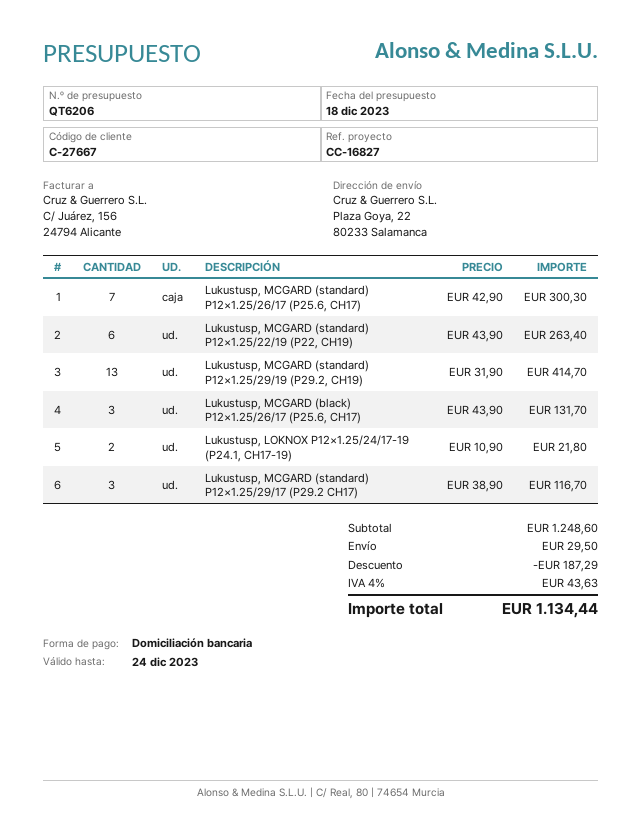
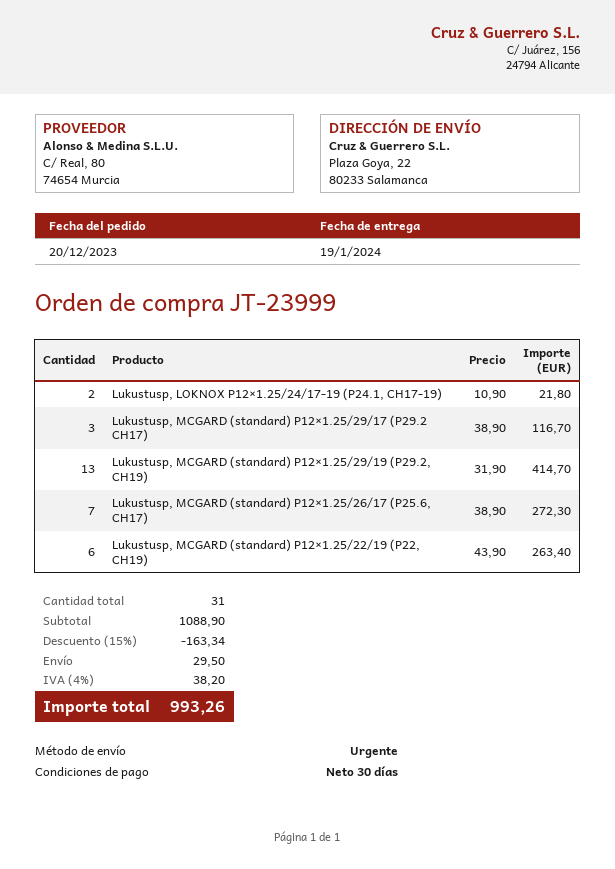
Lukustusp, MCGARD (standard) P12×1.25/26/17 (P25.6, CH17): 7 x 42.90 = 300.30 -> 7 x 38.90 = 272.30
Lukustusp, MCGARD (black) P12×1.25/26/17 (P25.6, CH17): 3 x 43.90 = 131.70 -> none
subtotal: 1248.60 -> 1088.90
discount: 187.29 -> 163.34
tax: 4% = 43.63 -> 4% = 38.20
total: 1134.44 -> 993.26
--------
◆ WHAT YOU NEED TO DO ◆
Select every line in the records above that contains the word "Lukustusp".

◆ RESPONSE FOR THIS EXERCISE ◆
Lukustusp, MCGARD (standard) P12×1.25/26/17 (P25.6, CH17): 7 x 42.90 = 300.30 -> 7 x 38.90 = 272.30
Lukustusp, MCGARD (black) P12×1.25/26/17 (P25.6, CH17): 3 x 43.90 = 131.70 -> none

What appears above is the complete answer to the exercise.